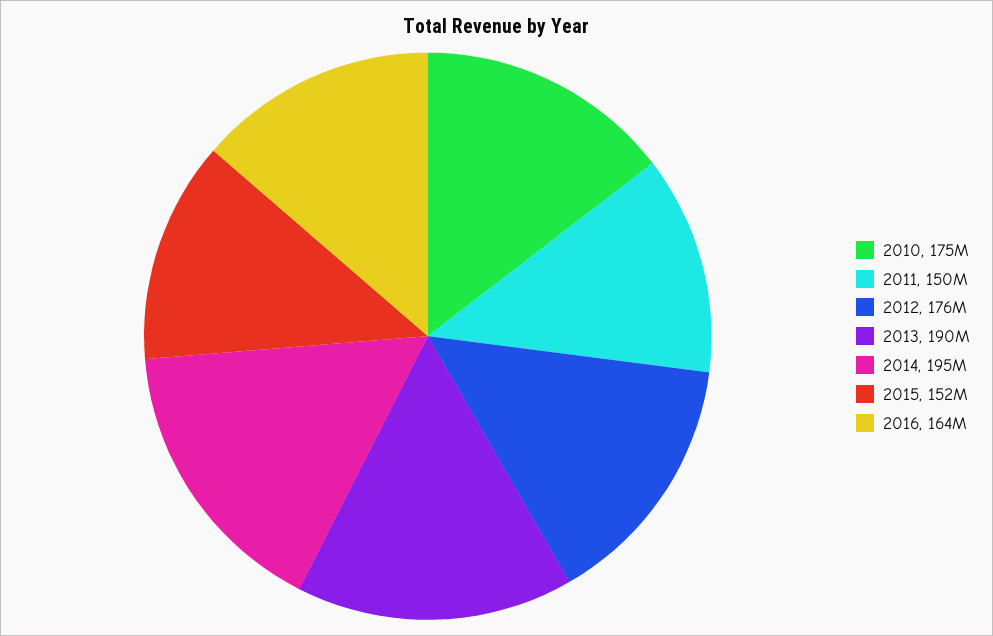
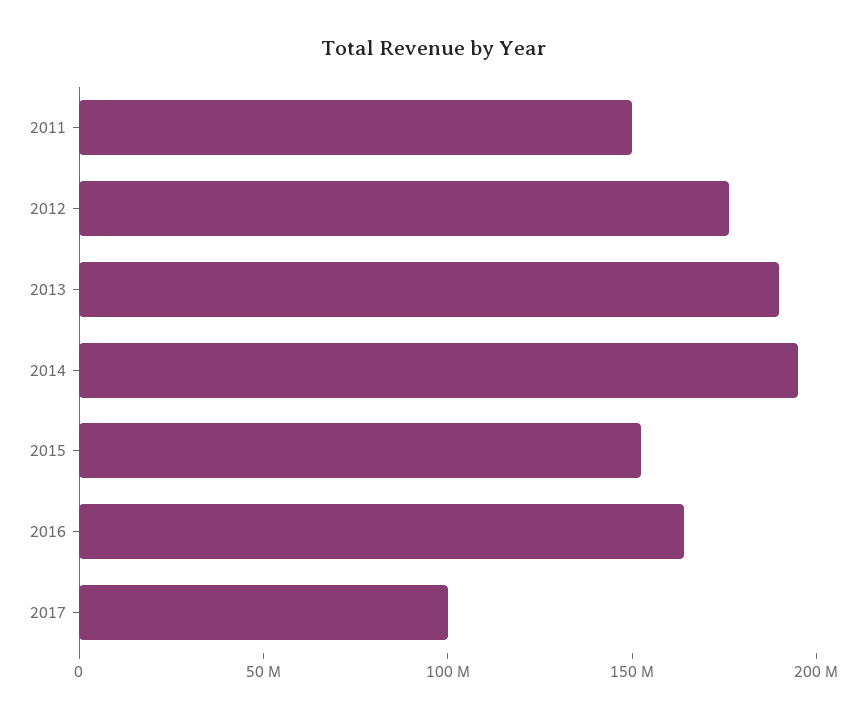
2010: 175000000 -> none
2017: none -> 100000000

#####

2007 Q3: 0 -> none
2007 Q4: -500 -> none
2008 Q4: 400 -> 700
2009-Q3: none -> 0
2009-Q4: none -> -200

#####

# REQUIRED ACTION
Lines wanted from the listing above: the line with "2007 Q4: -500 -> none" up to and including the line with "2009-Q4: none -> -200". Please write them out exactly, adding nothing else.

# THE ANSWER
2007 Q4: -500 -> none
2008 Q4: 400 -> 700
2009-Q3: none -> 0
2009-Q4: none -> -200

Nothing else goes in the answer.